Phantasm Gives Zero Fucks
Good pulp is about butts in seats, dollars in your pocket and commitment to the bit. Connective tissue be damned! Phantasm is a staunch, unapologetic film that is actually several films jammed together for maximum surreal effect. It’s the last major franchise hurdle for me save Child’s Play which remains a hard sell thanks to video box trauma as a kid. I’ll get there because I can’t miss out on Brad Dourif in anything, but it’s still difficult for me to get over decades of nightmares. I fucking hate dolls.
Phantasm is inexplicable, but damn if it isn’t a memorable experience. The movie puzzles and at times frustrates, but there are big intentional laughs and surprising emotional twists that kept me glued to screen. Coscarelli goes for Italian horror visuals with the mausoleum scene and decks it out with blue-veined “marble” and lush, red curtains. It’s a decadent circle-jerk of visual symmetry, shadow and lengthy shots that I enjoyed immensely. We visit that set quite a bit and it’s a great scaffold for the far weirder portal scene, in which a blinding white closet filled with barrel pods gives way to an interplanetary hell-window decked out in an echo of that lovely red. We also see someone get their brain drilled by a very pissed-off metal sphere that first drips, then spouts, blood all over that polished floor. Hooray!

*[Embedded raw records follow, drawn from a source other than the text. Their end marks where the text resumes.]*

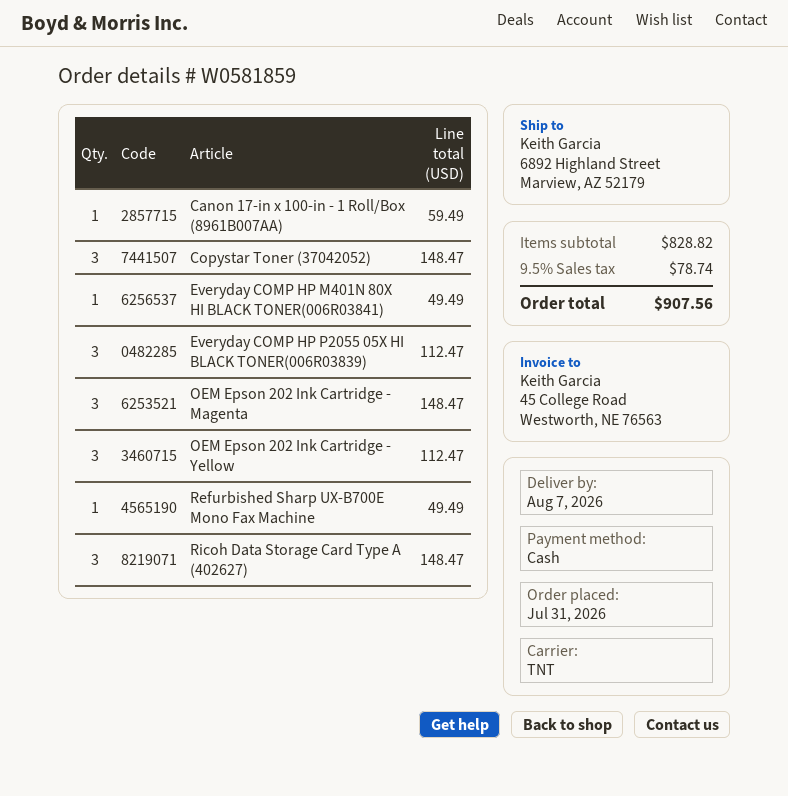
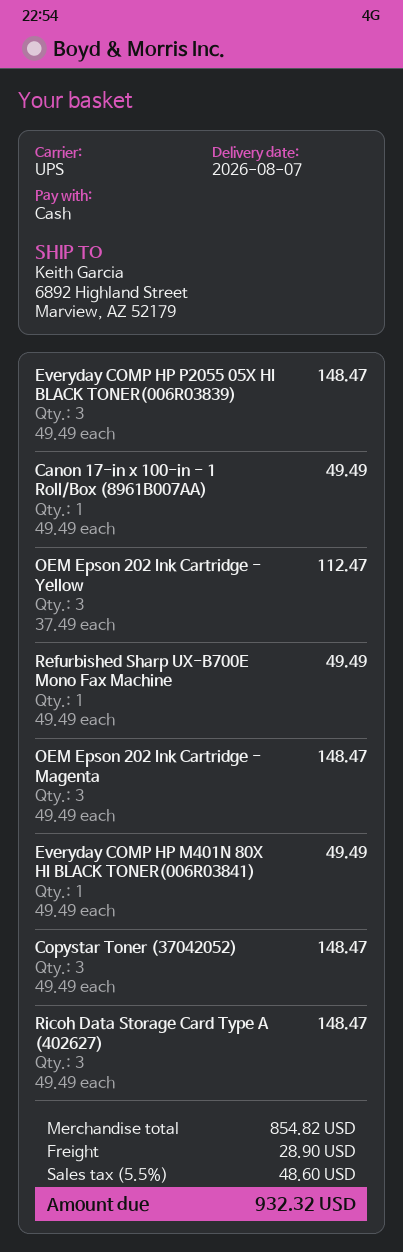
shipping method: TNT -> UPS
Canon 17-in x 100-in - 1 Roll/Box (8961B007AA): 1 for 59.49 -> 1 for 49.49
Everyday COMP HP P2055 05X HI BLACK TONER(006R03839): 3 for 112.47 -> 3 for 148.47
subtotal: 828.82 -> 854.82
shipping: none -> 28.90
tax: 9.5% = 78.74 -> 5.5% = 48.60
total: 907.56 -> 932.32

I love that Coscarelli and the team don’t bother to explain anything, or even really ask themselves, “How much is too much?” Unholy mortician deadlifting a coffin festooned with unpleasantly garish floral arrangements? Check. Finger-cum-extremely homicidal hair spider? Check. Murder Jawas? Check. None of this makes any sense if you try to string it together, but if you’re invested at any point you just don’t care. Phantasm trucks on its mood and proven ability to flirt with the line between dream and reality in a linear medium. The film spends just as much time on its measured daylight scenes as it does getting weird when the sun goes down, and the ultimate effect is a pretty sophisticated artifact.
The static shot where Michael Baldwin tears screaming across the cemetery grounds while his brother tries to get it on with the shape-shifted Tall Man is the highlight of the film for me. It’s the Marx Brothers gag coupled with Bill Thornbury’s line (quoted from memory here): “Hey, that’s my brother. I think he has some kind of problem!” Absolute gold.
Coscarelli kicks you in the nuts with a dream-within-a-dream-within-a-dream ending, which horror fans apparently did NOT appreciate when the film first came out. I say, to hell with them. Phantasm made me belly laugh and legitimately disturbed the hell out of me at multiple points. Job done, and done well. Also, it’s in the name? So, joke’s on you, pretty much.